The Effects of Stress and How to Cope
Updated: Nov 13, 2019
Everyone needs a certain amount of stress or pressure to live well. Good stress, also called eustress, is what motivates us to get out of bed in the morning and propel us forward to get things done, ultimately helping us to accomplish our goals by keeping us focussed, energetic and alert. Stress becomes problematic when there's too much or too little. A lack of stress means you are under-stimulated and lack motivation to get things done and too much stress means eventually you will start to feel the adverse effects of it on your health.
The physical effects of stress
Modern day living involves a continuous bombardment of short bursts of stress known as acute stress: being stuck in traffic, an irate argument with your boss; pressure of meeting deadlines; financial worries; social media anxiety; sudden calls for crisis management concerning our teenage children or elderly parents; the list is endless. Stress is primarily a physical response. The body thinks when undergoing stress that it is under attack and switches to ‘fight or flight’ mode prompting a number of physiological reactions to take place. The brain is perceiving danger and starts to release a complex mix of hormones and chemicals such as adrenaline, cortisol and norepinephrine as it thinks it needs to prepare the body for physical action. The Sympathetic Nervous System kicks in causing the heart to beat faster and harder, the muscles to tense, the digestive system to slow down, a disruption in our blood sugar levels and an increase in our blood pressure and cholesterol levels.

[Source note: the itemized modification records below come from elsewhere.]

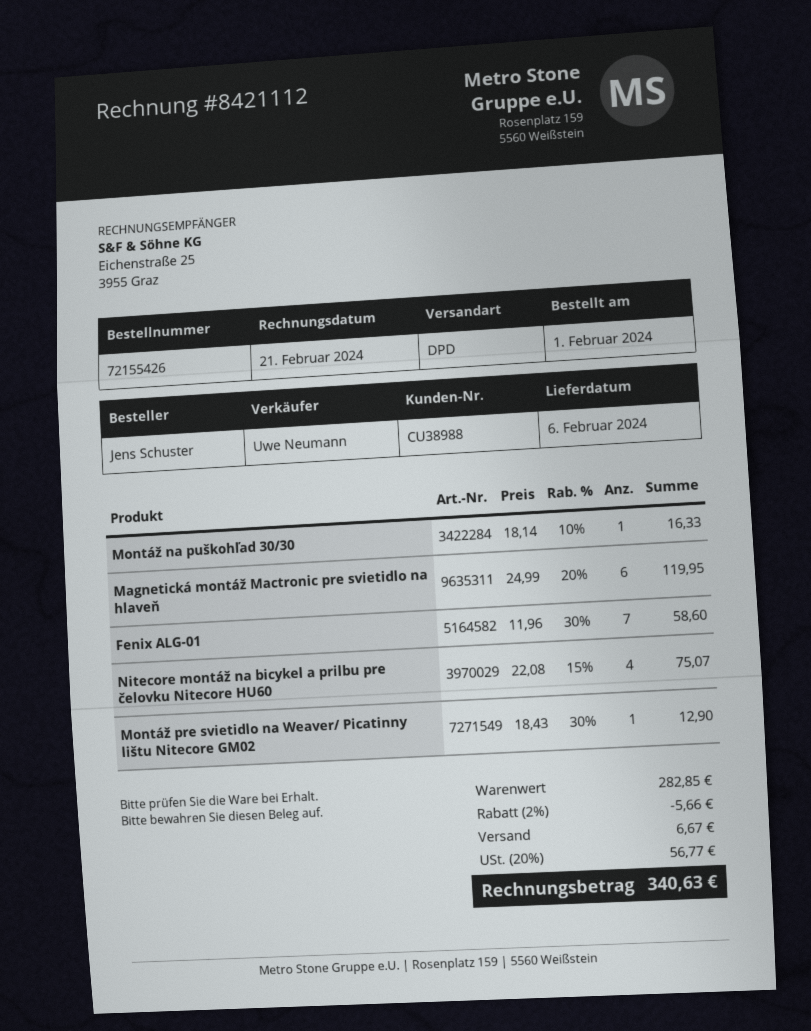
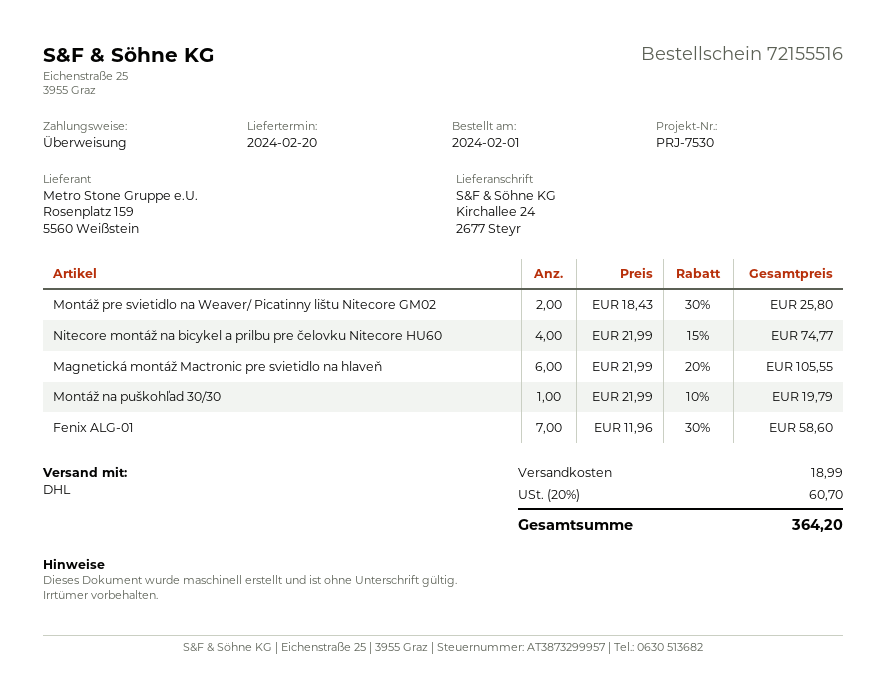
order number: 72155426 -> 72155516
delivery date: 2024-02-06 -> 2024-02-20
shipping method: DPD -> DHL
Montáž na puškohľad 30/30: 1 x 18.14 - 10% = 16.33 -> 1 x 21.99 - 10% = 19.79
Magnetická montáž Mactronic pre svietidlo na hlaveň: 6 x 24.99 - 20% = 119.95 -> 6 x 21.99 - 20% = 105.55
Nitecore montáž na bicykel a prilbu pre čelovku Nitecore HU60: 4 x 22.08 - 15% = 75.07 -> 4 x 21.99 - 15% = 74.77
Montáž pre svietidlo na Weaver/ Picatinny lištu Nitecore GM02: 1 x 18.43 - 30% = 12.90 -> 2 x 18.43 - 30% = 25.80
discount: 2% = 5.66 -> none
shipping: 6.67 -> 18.99
tax: 20% = 56.77 -> 20% = 60.70
total: 340.63 -> 364.20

Of course, if the nervous system is continuously being activated to initiate the above reactions due to continuous episodes of acute stress then this becomes chronic stress. This naturally causes a drain on the mind and body, weakening our immune defences. It is no surprise therefore that eventually due to this continuous wear and tear on the body, illness and pain can manifest.
The psychological effects of stress
As well as the above physiological effects upon the bodily systems, intense and prolonged bouts of stress will also affect us psychologically. When stress impairs our immune system this makes us more prone to catching infections, which can lead to unhappiness and possibly anxiety and depression. Intense stress can cause us to feel anger, irritability, moodiness, overwhelm, loneliness, distrust and fear which can ultimately destroy work and personal relationships. Other psychological effects of stress can include: memory problems; inability to concentrate; poor judgement; constant worrying. People under intense stress may display any of the following behavioural patterns: eating and sleeping too much/too little; procastinating or neglecting responsibilities; turning to drugs/alcohol/cigarette for relaxation or withdrawing socially from others.

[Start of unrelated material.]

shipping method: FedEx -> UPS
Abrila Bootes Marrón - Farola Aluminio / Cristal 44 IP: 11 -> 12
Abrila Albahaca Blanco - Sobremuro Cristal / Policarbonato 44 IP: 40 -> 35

Some Coping Mechanisms for Stress
If the Sympathetic Nervous System is what directs the body's involuntary response to stressful situations, then our goal is to activate the Parasympathetic Nervous System to help counter the adverse effects of the above and calm everything right down.
If you feel you are constantly stressed and have possibly experienced adverse health issues as a result, then here are some strategies that will help:
Learn to accept what you cannot change and stop obsessing over trivialities of life. You cannot change traffic problems so no point in obsessing over it and working yourself up into a state. Just take some deep slow breaths and play some music.
Engage in physical activity - physical exercise can help to release endorphins in the body to counter the excessive stress hormones and restore your body and mind to a calmer, more relaxed state.
Avoid caffeine, alcohol and nicotine - Caffeine and nicotine are stimulants which put your body in a heightened state rather than calm it down and alcohol in large quantities acts as a depressant. Staying hydrated with water and herbal teas enables the body to in a heightened state rather than calm it down and alcohol in large quantities acts as a depressant. Staying hydrated with water and herbal teas enables the body to cope better with stress.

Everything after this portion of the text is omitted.